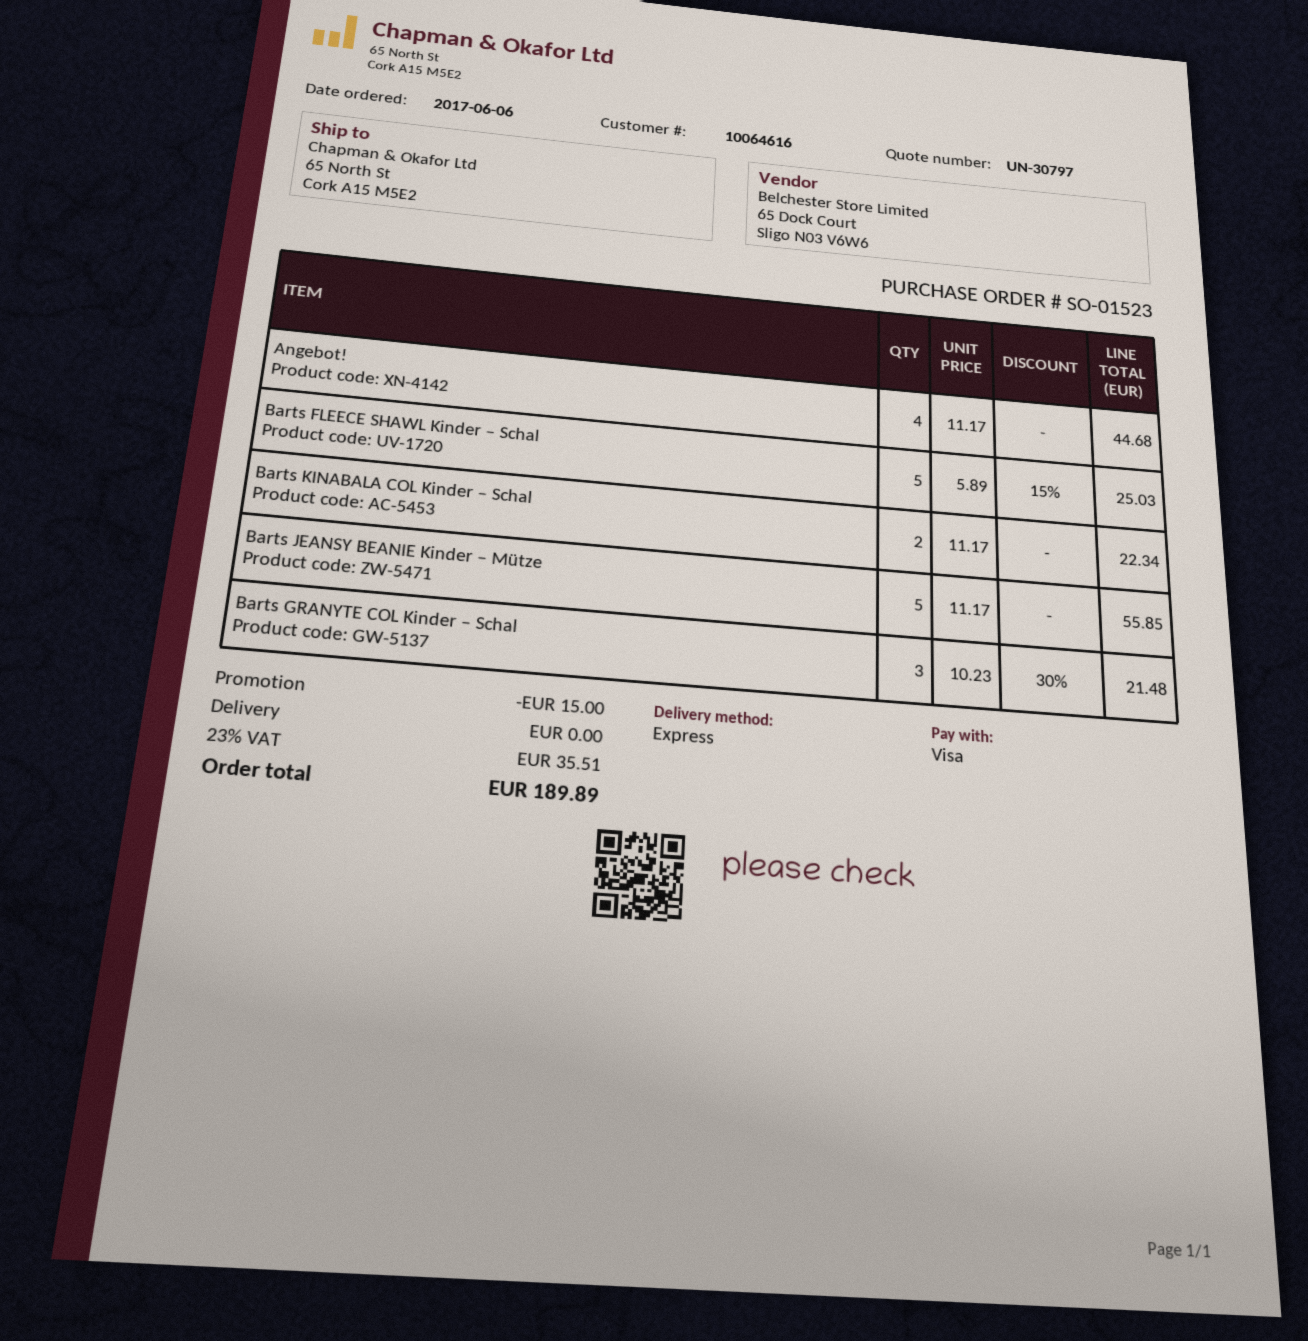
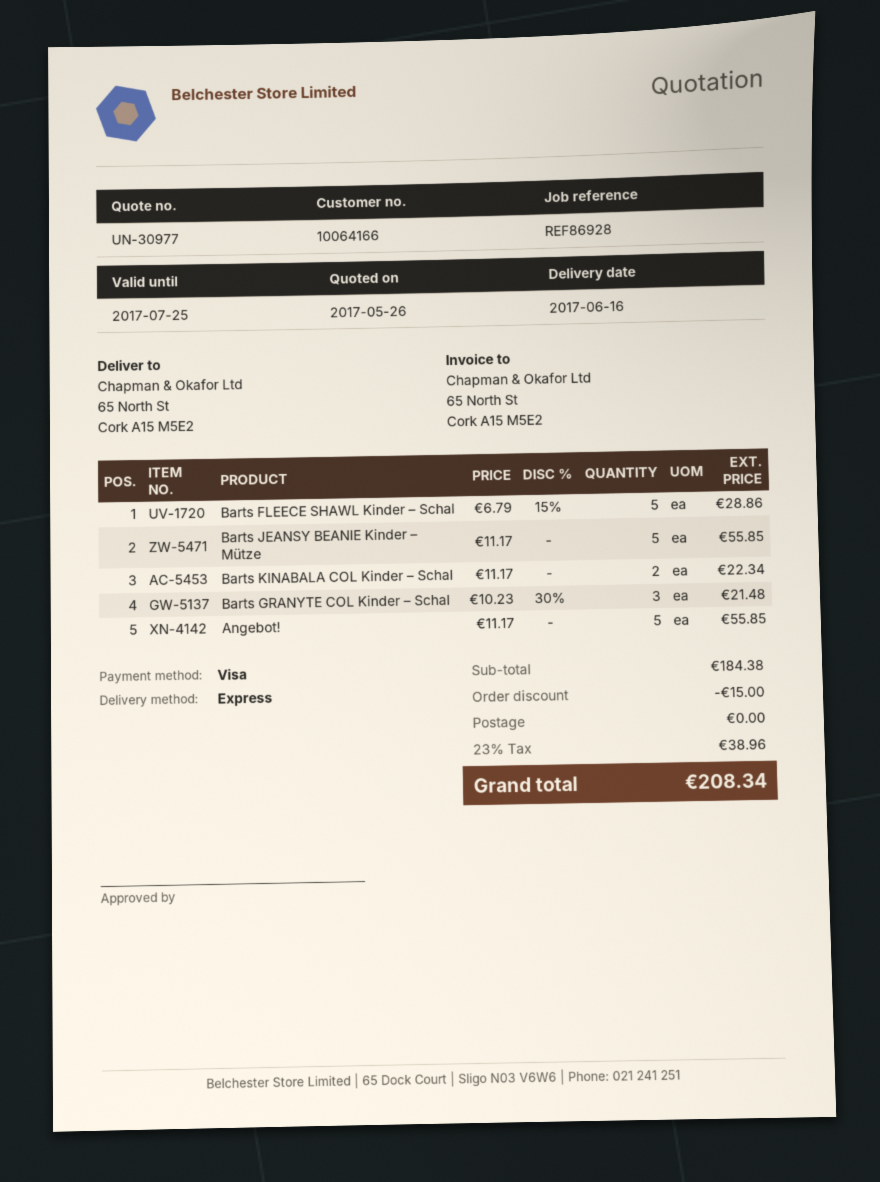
quote number: UN-30797 -> UN-30977
customer number: 10064616 -> 10064166
Angebot!: 4 x 11.17 = 44.68 -> 5 x 11.17 = 55.85
Barts FLEECE SHAWL Kinder – Schal: 5 x 5.89 - 15% = 25.03 -> 5 x 6.79 - 15% = 28.86
tax: 23% = 35.51 -> 23% = 38.96
total: 189.89 -> 208.34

** PROBLEM **
Every line above carrying the word "number" needs to be shown.

** ANSWER BOX **
quote number: UN-30797 -> UN-30977
customer number: 10064616 -> 10064166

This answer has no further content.